====== RAW DATA

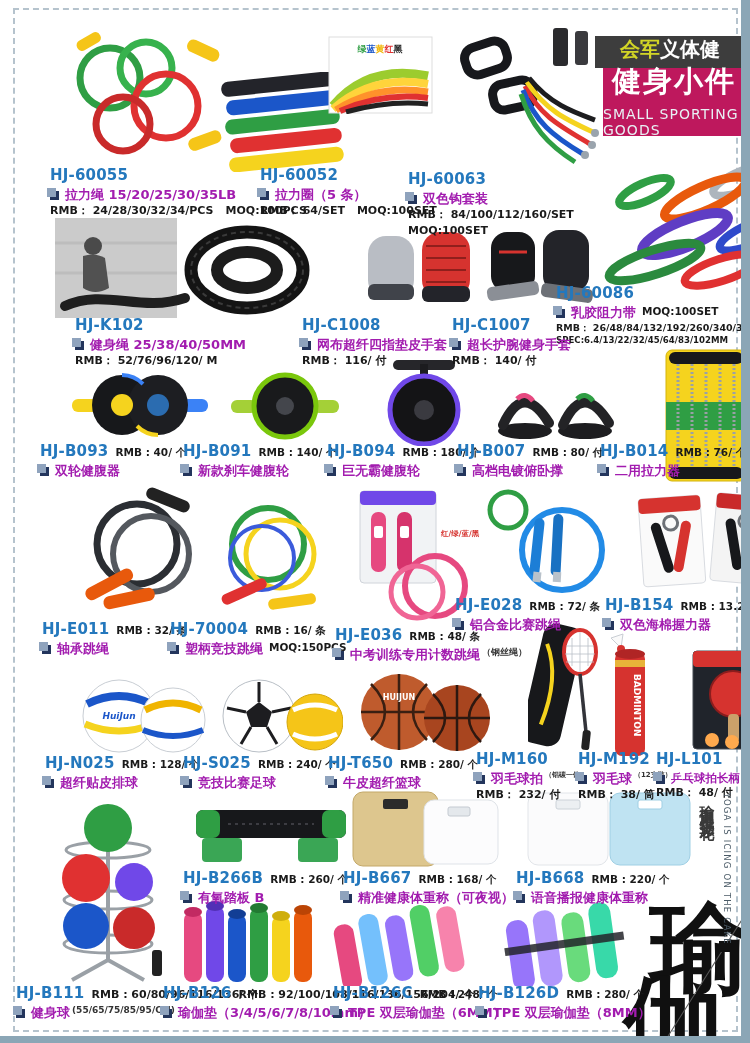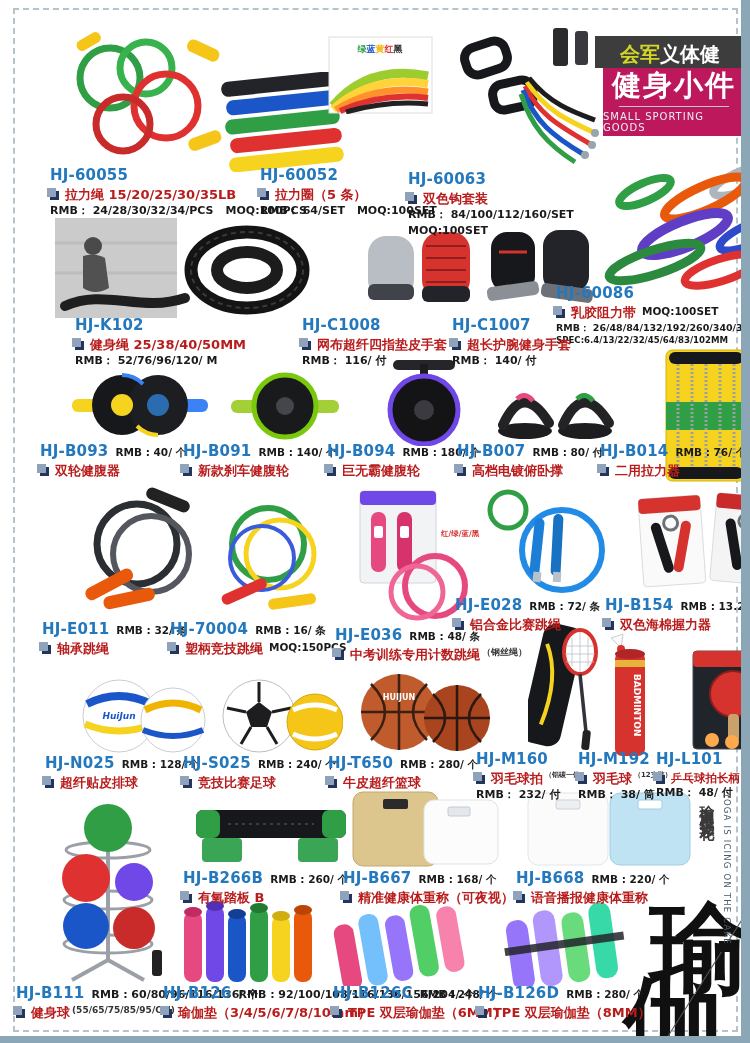--- a/index.html
+++ b/index.html
@@ -4,39 +4,39 @@
 <style>
   html,body{margin:0;padding:0;background:#e8e8e8;}
   .page{position:relative;width:750px;height:1043px;background:#fff;overflow:hidden;
         font-family:"DejaVu Sans","Liberation Sans",sans-serif;}
   .frame{position:absolute;left:13px;top:8px;width:721px;height:1020px;
          border:2px dashed #b5c3cd;pointer-events:none;}
   .band-right{position:absolute;right:0;top:0;width:9px;height:1043px;background:#8ba6b6;z-index:30;}
   .band-bottom{position:absolute;left:0;bottom:0;width:750px;height:7px;background:#8ba6b6;z-index:30;}
   
   .hdr-dark{position:absolute;left:595px;top:36px;width:150px;height:32px;background:#3d3d3d;
-            display:flex;align-items:flex-end;justify-content:center;z-index:20;}
+            display:flex;align-items:flex-start;justify-content:center;z-index:20;}
   .hdr-dark .hl{color:#d3d626;font-size:20px;font-weight:800;}
   .hdr-dark .rest{color:#fff;font-size:20px;font-weight:800;}
   .hdr-blue{position:absolute;left:603px;top:68px;width:142px;height:68px;background:#be185d;
             display:flex;flex-direction:column;align-items:center;justify-content:center;z-index:20;}
   .hdr-blue .t{color:#fff;font-size:29px;font-weight:800;letter-spacing:2px;line-height:1;}
   .hdr-blue .dv{width:110px;height:1px;background:#b7c9d4;margin:6px 0 4px;}
-  .hdr-blue .s{color:#e8f0f4;font-size:10px;letter-spacing:1px;}
+  .hdr-blue .s{color:#e8f0f4;font-size:14px;letter-spacing:1px;}
   
   .cap{position:absolute;line-height:1.3;z-index:10;}
   .l1{display:flex;align-items:baseline;}
   .code{color:#2478bd;font-weight:800;font-size:15px;letter-spacing:.2px;white-space:nowrap;}
   .price{font-size:10.5px;font-weight:700;color:#1a1a1a;margin-left:7px;white-space:nowrap;}
   .price.sm{font-size:11px;}
   .row2{display:flex;align-items:flex-start;margin-top:1px;}
   .bullet{position:relative;z-index:0;width:9px;height:9px;background:#23355c;display:inline-block;
           margin:4px 6px 0 0;flex:0 0 auto;}
   .bullet::before{content:"";position:absolute;left:-3px;top:-3px;width:9px;height:9px;background:#8fa3bd;z-index:-1;}
-  .desc{font-size:13px;font-weight:700;color:#b91c1c;white-space:nowrap;}
+  .desc{font-size:13px;font-weight:700;color:#a21caf;white-space:nowrap;}
   .note{font-size:9px;font-weight:700;color:#333;margin-left:2px;white-space:nowrap;}
   .note.xs{font-size:7px;}
   .rmbline{font-size:11px;font-weight:700;color:#1a1a1a;margin-top:1px;white-space:nowrap;}
   .moq{font-size:11px;font-weight:700;color:#1a1a1a;margin-left:12px;white-space:nowrap;}
   .moq.inline{margin-left:6px;font-size:10.5px;}
   .spec{font-size:8.6px;font-weight:600;color:#1a1a1a;white-space:nowrap;}
   .img{position:absolute;z-index:5;padding-left:40px;}
   .img svg{display:block;width:100%;height:100%;}
   .colornote{position:absolute;font-size:7.5px;color:#d6332f;font-weight:700;z-index:11;}
   

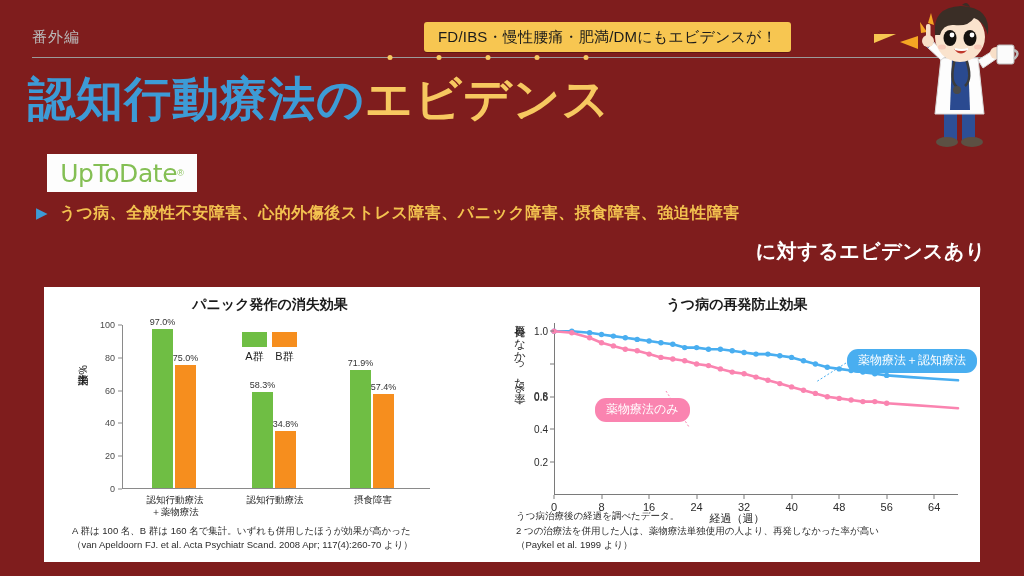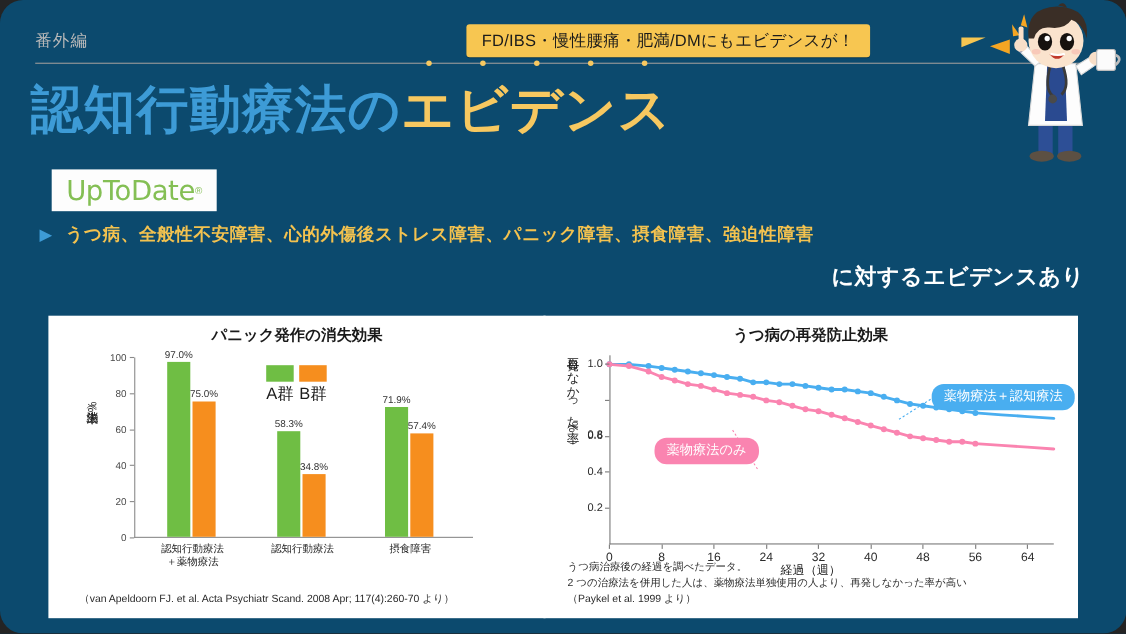--- a/index.html
+++ b/index.html
@@ -5,23 +5,22 @@
   html, body {
     margin: 0; padding: 0;
     width: 1024px; height: 576px;
     background: #242424;
     font-family: "Liberation Sans", "DejaVu Sans", sans-serif;
     overflow: hidden;
   }
   #slide {
     position: relative;
     width: 1024px; height: 576px;
-    background: #0c4a6e;
+    background: #7f1d1d;
     overflow: hidden;
-    border-radius: 21px;
   }
 
   
   .kicker {
     position: absolute;
     left: 32px; top: 28px;
     font-size: 15px;
     color: #b9b9b9;
     letter-spacing: 1px;
   }
@@ -207,21 +206,21 @@
   }
   .legend {
     position: absolute;
     left: 198px; top: 45px;
     display: flex; gap: 5px;
   }
   .legend-item { text-align: center; }
   .legend-swatch { width: 25px; height: 15px; }
   .legend-swatch.green  { background: #6fbe44; }
   .legend-swatch.orange { background: #f68e1e; }
-  .legend-label { font-size: 15px; color: #1c1c1c; margin-top: 2px; }
+  .legend-label { font-size: 11px; color: #1c1c1c; margin-top: 2px; }
 
   
   .caption {
     position: absolute;
     left: 28px; bottom: 9px;
     font-size: 9.5px;
     color: #2b2b2b;
     line-height: 1.55;
     white-space: nowrap;
   }
@@ -375,20 +374,21 @@
         <div class="legend-swatch green"></div>
         <div class="legend-label">A群</div>
       </div>
       <div class="legend-item">
         <div class="legend-swatch orange"></div>
         <div class="legend-label">B群</div>
       </div>
     </div>
 
     <div class="caption" id="caption-left">
+        <div>A 群は 100 名、B 群は 160 名で集計。いずれも併用したほうが効果が高かった</div>
         <div>（van Apeldoorn FJ. et al. Acta Psychiatr Scand. 2008 Apr; 117(4):260-70 より）</div>
       </div>
   </div>
 
   <div class="panel" id="panel-right">
     <div class="panel-title">うつ病の再発防止効果</div>
     <div class="ylabel-right">再発しなかった率（%）</div>
     <div class="xlabel-right">経過（週）</div>
 
     <div class="line-plot" id="line-plot">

============

- _REQUIRED ACTION_:
Leaving out the pictures, repeat all the entries exactly as they stand.

- _PROBLEM SOLUTION_:
--- a/index.html
+++ b/index.html
@@ -4,39 +4,39 @@
 <style>
   html,body{margin:0;padding:0;background:#e8e8e8;}
   .page{position:relative;width:750px;height:1043px;background:#fff;overflow:hidden;
         font-family:"DejaVu Sans","Liberation Sans",sans-serif;}
   .frame{position:absolute;left:13px;top:8px;width:721px;height:1020px;
          border:2px dashed #b5c3cd;pointer-events:none;}
   .band-right{position:absolute;right:0;top:0;width:9px;height:1043px;background:#8ba6b6;z-index:30;}
   .band-bottom{position:absolute;left:0;bottom:0;width:750px;height:7px;background:#8ba6b6;z-index:30;}
   
   .hdr-dark{position:absolute;left:595px;top:36px;width:150px;height:32px;background:#3d3d3d;
-            display:flex;align-items:flex-end;justify-content:center;z-index:20;}
+            display:flex;align-items:flex-start;justify-content:center;z-index:20;}
   .hdr-dark .hl{color:#d3d626;font-size:20px;font-weight:800;}
   .hdr-dark .rest{color:#fff;font-size:20px;font-weight:800;}
   .hdr-blue{position:absolute;left:603px;top:68px;width:142px;height:68px;background:#be185d;
             display:flex;flex-direction:column;align-items:center;justify-content:center;z-index:20;}
   .hdr-blue .t{color:#fff;font-size:29px;font-weight:800;letter-spacing:2px;line-height:1;}
   .hdr-blue .dv{width:110px;height:1px;background:#b7c9d4;margin:6px 0 4px;}
-  .hdr-blue .s{color:#e8f0f4;font-size:10px;letter-spacing:1px;}
+  .hdr-blue .s{color:#e8f0f4;font-size:14px;letter-spacing:1px;}
   
   .cap{position:absolute;line-height:1.3;z-index:10;}
   .l1{display:flex;align-items:baseline;}
   .code{color:#2478bd;font-weight:800;font-size:15px;letter-spacing:.2px;white-space:nowrap;}
   .price{font-size:10.5px;font-weight:700;color:#1a1a1a;margin-left:7px;white-space:nowrap;}
   .price.sm{font-size:11px;}
   .row2{display:flex;align-items:flex-start;margin-top:1px;}
   .bullet{position:relative;z-index:0;width:9px;height:9px;background:#23355c;display:inline-block;
           margin:4px 6px 0 0;flex:0 0 auto;}
   .bullet::before{content:"";position:absolute;left:-3px;top:-3px;width:9px;height:9px;background:#8fa3bd;z-index:-1;}
-  .desc{font-size:13px;font-weight:700;color:#b91c1c;white-space:nowrap;}
+  .desc{font-size:13px;font-weight:700;color:#a21caf;white-space:nowrap;}
   .note{font-size:9px;font-weight:700;color:#333;margin-left:2px;white-space:nowrap;}
   .note.xs{font-size:7px;}
   .rmbline{font-size:11px;font-weight:700;color:#1a1a1a;margin-top:1px;white-space:nowrap;}
   .moq{font-size:11px;font-weight:700;color:#1a1a1a;margin-left:12px;white-space:nowrap;}
   .moq.inline{margin-left:6px;font-size:10.5px;}
   .spec{font-size:8.6px;font-weight:600;color:#1a1a1a;white-space:nowrap;}
   .img{position:absolute;z-index:5;padding-left:40px;}
   .img svg{display:block;width:100%;height:100%;}
   .colornote{position:absolute;font-size:7.5px;color:#d6332f;font-weight:700;z-index:11;}
   

--- a/index.html
+++ b/index.html
@@ -5,23 +5,22 @@
   html, body {
     margin: 0; padding: 0;
     width: 1024px; height: 576px;
     background: #242424;
     font-family: "Liberation Sans", "DejaVu Sans", sans-serif;
     overflow: hidden;
   }
   #slide {
     position: relative;
     width: 1024px; height: 576px;
-    background: #0c4a6e;
+    background: #7f1d1d;
     overflow: hidden;
-    border-radius: 21px;
   }
 
   
   .kicker {
     position: absolute;
     left: 32px; top: 28px;
     font-size: 15px;
     color: #b9b9b9;
     letter-spacing: 1px;
   }
@@ -207,21 +206,21 @@
   }
   .legend {
     position: absolute;
     left: 198px; top: 45px;
     display: flex; gap: 5px;
   }
   .legend-item { text-align: center; }
   .legend-swatch { width: 25px; height: 15px; }
   .legend-swatch.green  { background: #6fbe44; }
   .legend-swatch.orange { background: #f68e1e; }
-  .legend-label { font-size: 15px; color: #1c1c1c; margin-top: 2px; }
+  .legend-label { font-size: 11px; color: #1c1c1c; margin-top: 2px; }
 
   
   .caption {
     position: absolute;
     left: 28px; bottom: 9px;
     font-size: 9.5px;
     color: #2b2b2b;
     line-height: 1.55;
     white-space: nowrap;
   }
@@ -375,20 +374,21 @@
         <div class="legend-swatch green"></div>
         <div class="legend-label">A群</div>
       </div>
       <div class="legend-item">
         <div class="legend-swatch orange"></div>
         <div class="legend-label">B群</div>
       </div>
     </div>
 
     <div class="caption" id="caption-left">
+        <div>A 群は 100 名、B 群は 160 名で集計。いずれも併用したほうが効果が高かった</div>
         <div>（van Apeldoorn FJ. et al. Acta Psychiatr Scand. 2008 Apr; 117(4):260-70 より）</div>
       </div>
   </div>
 
   <div class="panel" id="panel-right">
     <div class="panel-title">うつ病の再発防止効果</div>
     <div class="ylabel-right">再発しなかった率（%）</div>
     <div class="xlabel-right">経過（週）</div>
 
     <div class="line-plot" id="line-plot">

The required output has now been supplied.